==== MATERIAL PROVIDED

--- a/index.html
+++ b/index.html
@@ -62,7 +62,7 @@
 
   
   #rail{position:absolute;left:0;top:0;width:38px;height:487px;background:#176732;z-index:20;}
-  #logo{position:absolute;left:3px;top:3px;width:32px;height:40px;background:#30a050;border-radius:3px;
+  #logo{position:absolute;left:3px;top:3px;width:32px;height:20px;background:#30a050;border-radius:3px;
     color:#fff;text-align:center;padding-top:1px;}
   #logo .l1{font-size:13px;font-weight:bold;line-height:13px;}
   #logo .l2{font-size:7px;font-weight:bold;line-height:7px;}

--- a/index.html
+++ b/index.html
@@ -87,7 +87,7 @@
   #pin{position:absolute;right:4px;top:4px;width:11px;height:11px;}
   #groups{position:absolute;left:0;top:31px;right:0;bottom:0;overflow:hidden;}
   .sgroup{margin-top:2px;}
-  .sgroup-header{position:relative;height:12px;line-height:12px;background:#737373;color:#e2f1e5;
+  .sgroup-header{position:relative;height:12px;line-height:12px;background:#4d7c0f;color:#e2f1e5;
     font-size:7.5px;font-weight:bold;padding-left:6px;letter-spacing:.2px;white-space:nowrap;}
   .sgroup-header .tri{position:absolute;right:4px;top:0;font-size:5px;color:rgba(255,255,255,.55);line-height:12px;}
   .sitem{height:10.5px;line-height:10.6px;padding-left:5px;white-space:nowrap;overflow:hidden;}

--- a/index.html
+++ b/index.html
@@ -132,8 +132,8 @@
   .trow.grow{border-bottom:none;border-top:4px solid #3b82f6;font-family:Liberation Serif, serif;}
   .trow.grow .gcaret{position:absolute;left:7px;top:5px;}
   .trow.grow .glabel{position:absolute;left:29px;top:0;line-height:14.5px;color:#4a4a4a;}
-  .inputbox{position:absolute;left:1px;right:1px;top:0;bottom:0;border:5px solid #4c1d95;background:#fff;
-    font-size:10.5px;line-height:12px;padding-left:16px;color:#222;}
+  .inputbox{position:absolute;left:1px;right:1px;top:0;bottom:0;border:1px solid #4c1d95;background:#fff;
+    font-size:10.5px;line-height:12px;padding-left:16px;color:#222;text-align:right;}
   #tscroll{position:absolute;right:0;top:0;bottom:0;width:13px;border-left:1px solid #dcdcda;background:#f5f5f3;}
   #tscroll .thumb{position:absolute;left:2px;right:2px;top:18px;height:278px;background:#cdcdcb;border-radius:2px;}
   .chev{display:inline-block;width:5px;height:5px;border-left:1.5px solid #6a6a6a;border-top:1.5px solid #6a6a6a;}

========

Every line of the listing above is to be set down again without any change.

SOLUTION TO THIS PROBLEM ▸
--- a/index.html
+++ b/index.html
@@ -62,7 +62,7 @@
 
   
   #rail{position:absolute;left:0;top:0;width:38px;height:487px;background:#176732;z-index:20;}
-  #logo{position:absolute;left:3px;top:3px;width:32px;height:40px;background:#30a050;border-radius:3px;
+  #logo{position:absolute;left:3px;top:3px;width:32px;height:20px;background:#30a050;border-radius:3px;
     color:#fff;text-align:center;padding-top:1px;}
   #logo .l1{font-size:13px;font-weight:bold;line-height:13px;}
   #logo .l2{font-size:7px;font-weight:bold;line-height:7px;}

--- a/index.html
+++ b/index.html
@@ -87,7 +87,7 @@
   #pin{position:absolute;right:4px;top:4px;width:11px;height:11px;}
   #groups{position:absolute;left:0;top:31px;right:0;bottom:0;overflow:hidden;}
   .sgroup{margin-top:2px;}
-  .sgroup-header{position:relative;height:12px;line-height:12px;background:#737373;color:#e2f1e5;
+  .sgroup-header{position:relative;height:12px;line-height:12px;background:#4d7c0f;color:#e2f1e5;
     font-size:7.5px;font-weight:bold;padding-left:6px;letter-spacing:.2px;white-space:nowrap;}
   .sgroup-header .tri{position:absolute;right:4px;top:0;font-size:5px;color:rgba(255,255,255,.55);line-height:12px;}
   .sitem{height:10.5px;line-height:10.6px;padding-left:5px;white-space:nowrap;overflow:hidden;}

--- a/index.html
+++ b/index.html
@@ -132,8 +132,8 @@
   .trow.grow{border-bottom:none;border-top:4px solid #3b82f6;font-family:Liberation Serif, serif;}
   .trow.grow .gcaret{position:absolute;left:7px;top:5px;}
   .trow.grow .glabel{position:absolute;left:29px;top:0;line-height:14.5px;color:#4a4a4a;}
-  .inputbox{position:absolute;left:1px;right:1px;top:0;bottom:0;border:5px solid #4c1d95;background:#fff;
-    font-size:10.5px;line-height:12px;padding-left:16px;color:#222;}
+  .inputbox{position:absolute;left:1px;right:1px;top:0;bottom:0;border:1px solid #4c1d95;background:#fff;
+    font-size:10.5px;line-height:12px;padding-left:16px;color:#222;text-align:right;}
   #tscroll{position:absolute;right:0;top:0;bottom:0;width:13px;border-left:1px solid #dcdcda;background:#f5f5f3;}
   #tscroll .thumb{position:absolute;left:2px;right:2px;top:18px;height:278px;background:#cdcdcb;border-radius:2px;}
   .chev{display:inline-block;width:5px;height:5px;border-left:1.5px solid #6a6a6a;border-top:1.5px solid #6a6a6a;}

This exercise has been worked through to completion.